A few minutes behind the wheel of the 2023 Mazda MX-5 GT RS Roadster we were singing the Beach Boys’ big hit Fun, Fun, Fun.
Fun … like the super-smooth gearbox; fun like the incredible sprint on an open highway (0-100 km in five seconds); fun of an easy-open roof with the Bose stereo in full blast; fun that you are driving an icon roadster and the best-selling two-seat convertible sports car ever.
And fun for Mazda, knowing it can sell as many as it can build.
Funny, too … watching a sizeable Orson Whiels climb in and out of a comfortable interior, a movement more akin to a body shaped like a small, thin concertina. But once in the bucket seats and ready to roll …ahhh.
Of course, the MX-5 Roaster isn’t perfect, but who will compare it with the $4 million Lamborghini Veneno? But you do feel you are driving something exceptional just the same.
While the 2023 MX-5 range is priced from around $43,000, we got to drive the top-spec soft-top GT RS at $53,000 drive away or around $10,000 more than the base model MX-5.
Over one million MX-5s have been sold since it first appeared in 1989, proof that ‘left-field’ cars can still sell well.
Standard gear includes 17-in. alloy wheels, a limited-slip differential, automatic LED lighting with front and rear daytime running lights, automatic wipers, keyless entry and start, heated mirrors with gloss black mirror caps, single-zone climate control, leather upholstery, heated seats, a leather steering wheel, gear knob and hand brake, a 7-in. touchscreen with wireless Apple CarPlay, wired Android Auto, satellite navigation, digital radio, a nine-speaker Bose sound system, cruise control and an auto-dimming rear mirror.
Did you get all that?
Then there are the BBS wheels, Bilstein dampers, Brembo front brakes, a front suspension tower strut brace and piano black mirror caps.
A 2-litre four-cylinder petrol engine from the SkyActiv engine family – Mazda’s brand name for a series of automobile technologies that increase fuel efficiency and engine output – is given to the full MX-5 range.

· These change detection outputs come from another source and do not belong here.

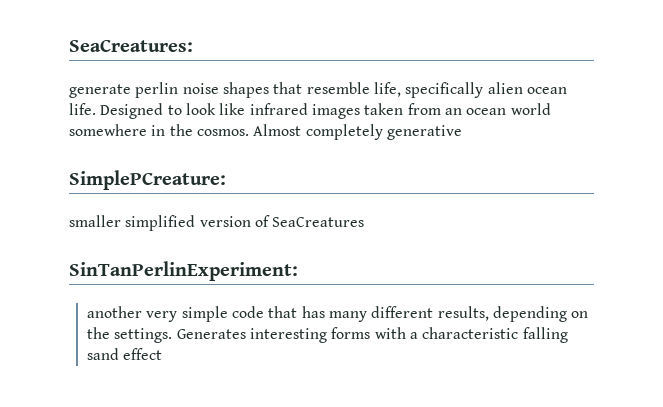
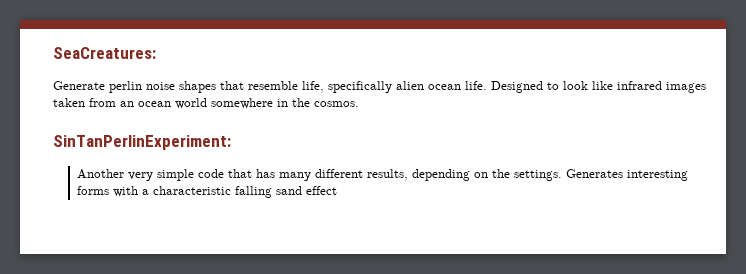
[69,84,131,98] generate -> [53,81,105,90] Generate
[253,124,462,140] [69,170,226,190] [69,215,365,231] Almost completely generative // SimplePCreature: // smaller simplified version of SeaCreatures -> (359, 104) none
[87,306,143,318] another -> [76,169,124,179] Another

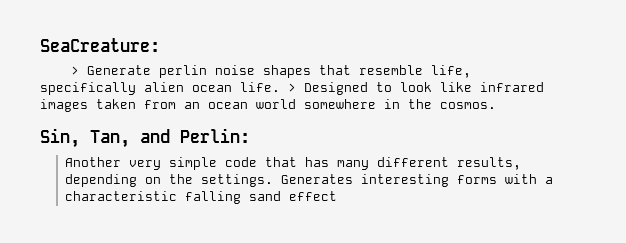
[53,47,156,59] SeaCreatures: // -> [40,38,160,52] [70,66,79,75] SeaCreature: // >
(487, 85) none -> [288,83,296,92] >
[53,135,231,150] SinTanPerlinExperiment: -> [40,128,250,148] Sin, Tan, and Perlin:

The GT RS makes 135 kW of power (at 7000 rpm) and 205 Nm of torque (at 4000 rpm), sending this to the rear wheels and the sole transmission option, a six-speed manual.
Fuel efficiency is given at 6.8-7.2 litres per 100 km.
There’s150 mm ground clearance, and the safety kit includes four airbags, auto emergency braking (AEB), lane departure warning, blind-spot monitoring with rear cross-traffic alert, rear auto braking, Matrix adaptive high beam functionality, driver attention monitoring, traffic sign recognition, rear parking sensors and a reversing camera.
But life’s simple pleasures are there also. As the wonderful, clamped coffee holders jut to the left of the driver – one can be moved to the side of the centre console – and three storage boxes, one behind each seat and one behind the cup holders in the centre. Priority items ticked!
The boot is a tight squeeze, just 130-litres, far less than the 237-litre boots of the GR86 and BRZ that expand by folding the rear seats – and with no hooks or nets to hold fragile items in place.
It’s a cozy small space inside but don’t expect to pack for a weekend away. Also, there’s no spare wheel or even a tyre repair kit, so it’s lucky the MX-5 has tyre pressure monitoring.
As with other new Mazda products, the MX-5 has a five-year, unlimited-kilometre warranty with five-year roadside assistance.
The MX-5 now has longer 15,000 km yearly service intervals and a $2114 five-year 75,000 km servicing cost, or $411 per service.
Both Toyota and Subaru also offer five-year, unlimited-kilometre warranties, with Subaru giving 12 months of roadside assistance and Toyota giving none.
There are no options with the MX-5 range, just colour choices: ‘Deep Crystal Blue’, ‘Jet Black’ and ‘Platinum Quartz’ (gold) with ‘Machine Grey’, ‘Zircon Sand’ and our test car’s ‘Snowflake White’ adding $595 to the price.
We’re off up the North Coast for more fun … zoom, zoom.